Kompol Rossa Banding ke Jokowi Usai Surat Keberatan Ditolak
NAGALIGA — Kompol Rossa Purbo Bekti disebut tidak menerima keputusan Pimpinan Komisi Pemberantasan Korupsi (KPK) atas surat keberatan yang dilayangkannya. Ia lantas mengajukan banding ke Presiden Joko Widodo.
“Jadi, Mas Rossa sudah terima jawaban dari pimpinan, kemudian berikutnya Mas Rossa mengajukan kembali upaya banding ke Presiden RI [Joko Widodo]. Karena memang mekanisme UU-nya demikian, per tanggal 24 Februari 2020,” kata Pelaksana Tugas Juru Bicara Penindakan KPK, Ali Fikri, di Kantornya, Jakarta, Jum’at (28/2) malam.
Ali mengatakan pihaknya menghormati langkah yang ditempuh mantan pegawai lembaganya tersebut. Sebab, menurut dia, hal itu sesuai dengan Undang-undang Nomor 30 Tahun 2014 tentang Administrasi Pemerintahan.

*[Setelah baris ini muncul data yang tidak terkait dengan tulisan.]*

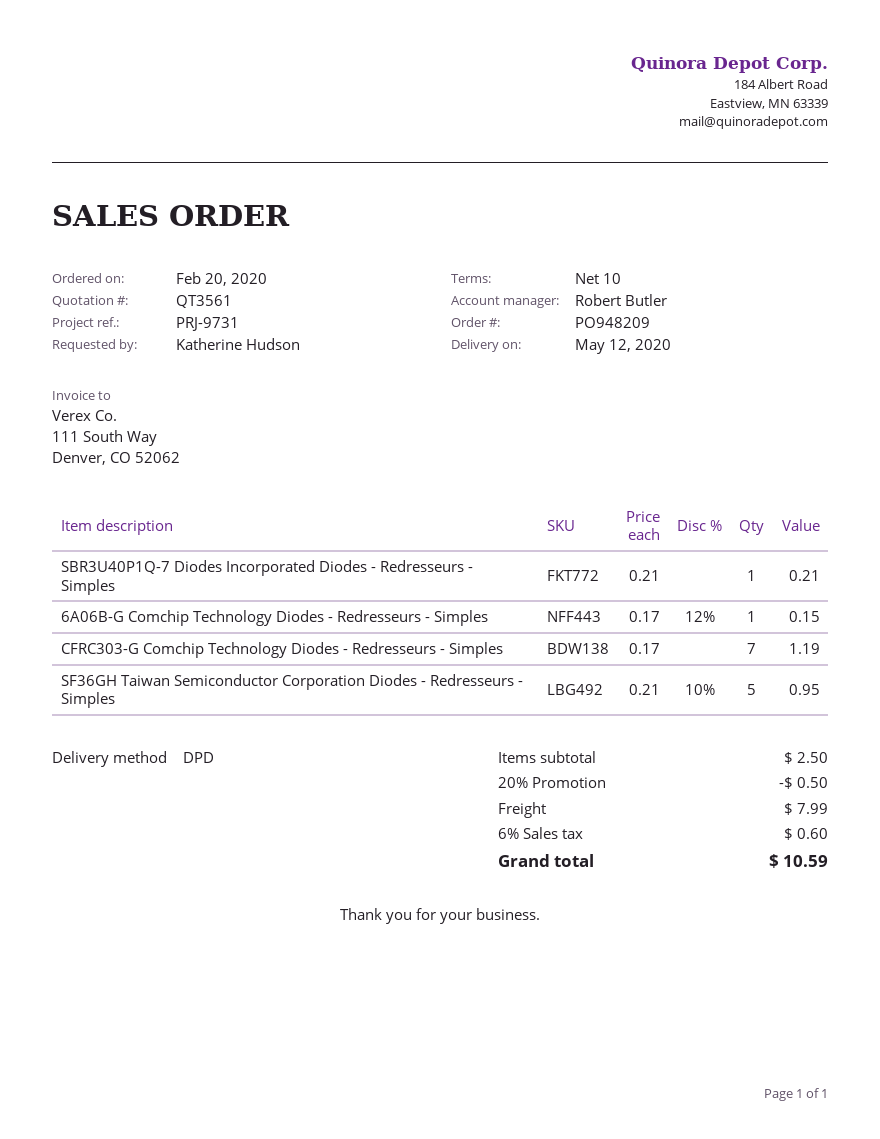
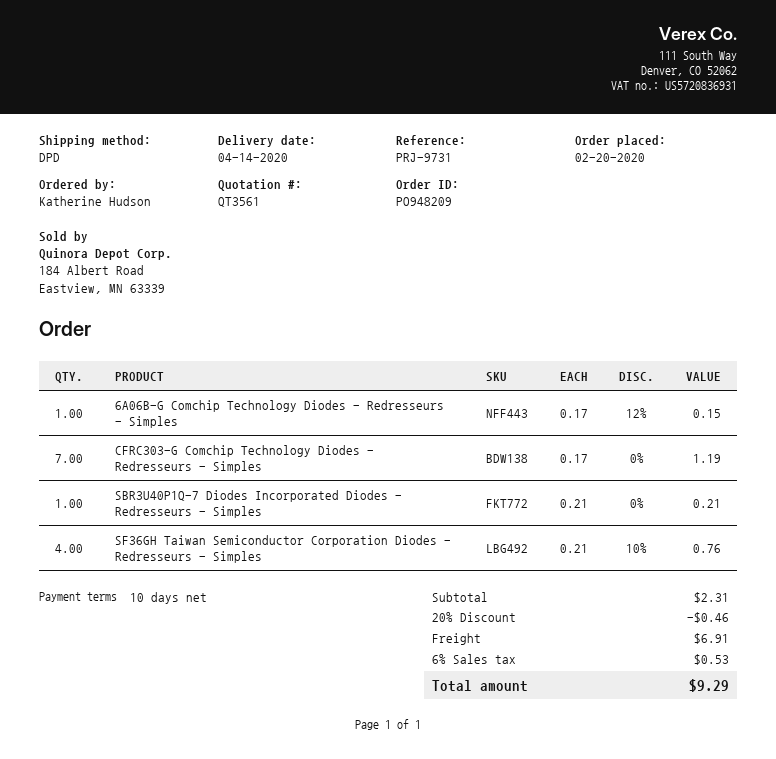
delivery date: 2020-05-12 -> 2020-04-14
SF36GH Taiwan Semiconductor Corporation Diodes - Redresseurs - Simples: 5 x 0.21 - 10% = 0.95 -> 4 x 0.21 - 10% = 0.76
subtotal: 2.50 -> 2.31
discount: 20% = 0.50 -> 20% = 0.46
shipping: 7.99 -> 6.91
tax: 6% = 0.60 -> 6% = 0.53
total: 10.59 -> 9.29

“Tentu, karena ini ketentuan UU yang ada bahwa setiap masyarakat di sana disebutkan, termasuk Mas Rossa merasa harus perjuangkan haknya, tentu kita harus hormati proses tersebut,” ucapnya.
KPK sebelumnya memutuskan bahwa surat keberatan Rossa salah alamat. Lembaga antirasuah itu kukuh Rossa berstatus sebagai anggota Polri yang secara hukum kepegawaian dan pembinaan kariernya masih melekat dan tetap tunduk kepada sistem kepegawaian anggota Polri.
“Pada prinsipnya berisi bahwa keberatan dari Mas Rossa tersebut tidak dapat diterima karena di sini disebutkan salah alamat,” ujar Ali.
Pengembalian Rossa ke instansi asalnya, Mabes Polri, sempat menuai polemik. Bahkan, Wadah Pegawai KPK telah melaporkan Firli Bahuri Cs ke Dewan Pengawas KPK.
Ketua WP KPK, Yudi Purnomo Harahap, menuturkan bahwa terdapat dugaan tindakan yang tidak sesuai dengan prosedur dan berpotensi melanggar etik terhadap pengembalian Rossa.
Yudi menilai pengembalian itu tidak sesuai mekanisme yang berlaku. Pasalnya, menurut Yudi, masa bakti Rossa di KPK habis pada September 2020.
Rossa, kata Yudi, juga tidak pernah dinyatakan melakukan pelanggaran etik yang notabene menjadi unsur pengembalian paksa ke instansi asal.
“Bahwa terdapat dugaan tindakan yang tidak sesuai dengan prosedur dan bahkan berpotensi melanggar etik khususnya jaminan agar KPK dapat menjalankan fungsi secara independen,” kata Ketua WP KPK, Yudi Purnomo Harahap, kepada wartawan di Kantornya, Jakarta, Jum’at (7/2).